Exercise directions ▸ Every picture is to be removed, and all the data is to be copied exactly.

Given data ▸

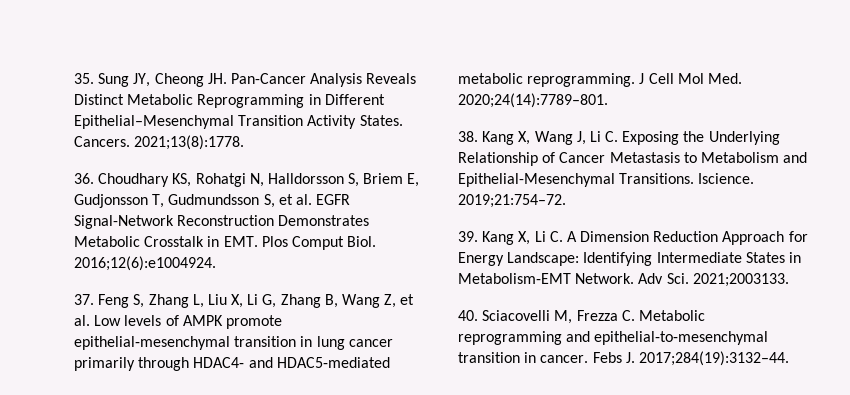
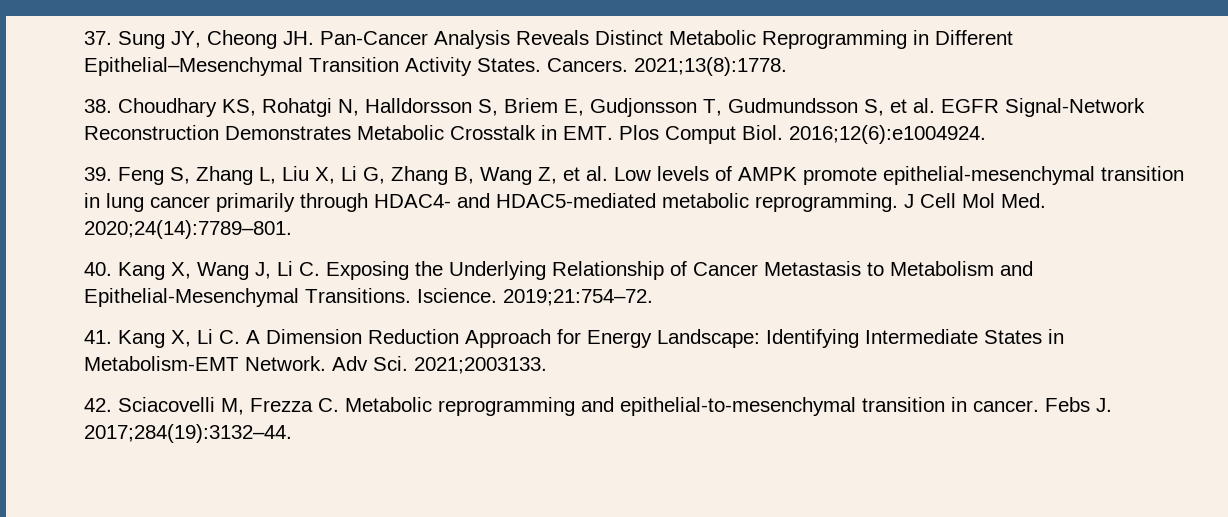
- 35. Sung JY, Cheong JH. Pan-Cancer Analysis Reveals Distinct Metabolic Reprogramming in Different Epithelial–Mesenchymal Transition Activity States.
+ 37. Sung JY, Cheong JH. Pan-Cancer Analysis Reveals Distinct Metabolic Reprogramming in Different Epithelial–Mesenchymal Transition Activity States.
- 36. Choudhary KS, Rohatgi N, Halldorsson S, Briem E, Gudjonsson T, Gudmundsson S, et al. EGFR Signal-Network Reconstruction Demonstrates Metabolic Crosstalk in EMT. Plos Comput Biol.
+ 38. Choudhary KS, Rohatgi N, Halldorsson S, Briem E, Gudjonsson T, Gudmundsson S, et al. EGFR Signal-Network Reconstruction Demonstrates Metabolic Crosstalk in EMT. Plos Comput Biol.
- 37. Feng S, Zhang L, Liu X, Li G, Zhang B, Wang Z, et al. Low levels of AMPK promote epithelial‐mesenchymal transition in lung cancer primarily through HDAC4‐ and HDAC5‐mediated metabolic reprogramming.
+ 39. Feng S, Zhang L, Liu X, Li G, Zhang B, Wang Z, et al. Low levels of AMPK promote epithelial‐mesenchymal transition in lung cancer primarily through HDAC4‐ and HDAC5‐mediated metabolic reprogramming.
- 38. Kang X, Wang J, Li C. Exposing the Underlying Relationship of Cancer Metastasis to Metabolism and Epithelial-Mesenchymal Transitions.
+ 40. Kang X, Wang J, Li C. Exposing the Underlying Relationship of Cancer Metastasis to Metabolism and Epithelial-Mesenchymal Transitions.
- 39. Kang X, Li C. A Dimension Reduction Approach for Energy Landscape: Identifying Intermediate States in Metabolism‐EMT Network.
+ 41. Kang X, Li C. A Dimension Reduction Approach for Energy Landscape: Identifying Intermediate States in Metabolism‐EMT Network.
- 40. Sciacovelli M, Frezza C. Metabolic reprogramming and epithelial‐to‐mesenchymal transition in cancer.
+ 42. Sciacovelli M, Frezza C. Metabolic reprogramming and epithelial‐to‐mesenchymal transition in cancer.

Answer space ▸
- 35. Sung JY, Cheong JH. Pan-Cancer Analysis Reveals Distinct Metabolic Reprogramming in Different Epithelial–Mesenchymal Transition Activity States.
+ 37. Sung JY, Cheong JH. Pan-Cancer Analysis Reveals Distinct Metabolic Reprogramming in Different Epithelial–Mesenchymal Transition Activity States.
- 36. Choudhary KS, Rohatgi N, Halldorsson S, Briem E, Gudjonsson T, Gudmundsson S, et al. EGFR Signal-Network Reconstruction Demonstrates Metabolic Crosstalk in EMT. Plos Comput Biol.
+ 38. Choudhary KS, Rohatgi N, Halldorsson S, Briem E, Gudjonsson T, Gudmundsson S, et al. EGFR Signal-Network Reconstruction Demonstrates Metabolic Crosstalk in EMT. Plos Comput Biol.
- 37. Feng S, Zhang L, Liu X, Li G, Zhang B, Wang Z, et al. Low levels of AMPK promote epithelial‐mesenchymal transition in lung cancer primarily through HDAC4‐ and HDAC5‐mediated metabolic reprogramming.
+ 39. Feng S, Zhang L, Liu X, Li G, Zhang B, Wang Z, et al. Low levels of AMPK promote epithelial‐mesenchymal transition in lung cancer primarily through HDAC4‐ and HDAC5‐mediated metabolic reprogramming.
- 38. Kang X, Wang J, Li C. Exposing the Underlying Relationship of Cancer Metastasis to Metabolism and Epithelial-Mesenchymal Transitions.
+ 40. Kang X, Wang J, Li C. Exposing the Underlying Relationship of Cancer Metastasis to Metabolism and Epithelial-Mesenchymal Transitions.
- 39. Kang X, Li C. A Dimension Reduction Approach for Energy Landscape: Identifying Intermediate States in Metabolism‐EMT Network.
+ 41. Kang X, Li C. A Dimension Reduction Approach for Energy Landscape: Identifying Intermediate States in Metabolism‐EMT Network.
- 40. Sciacovelli M, Frezza C. Metabolic reprogramming and epithelial‐to‐mesenchymal transition in cancer.
+ 42. Sciacovelli M, Frezza C. Metabolic reprogramming and epithelial‐to‐mesenchymal transition in cancer.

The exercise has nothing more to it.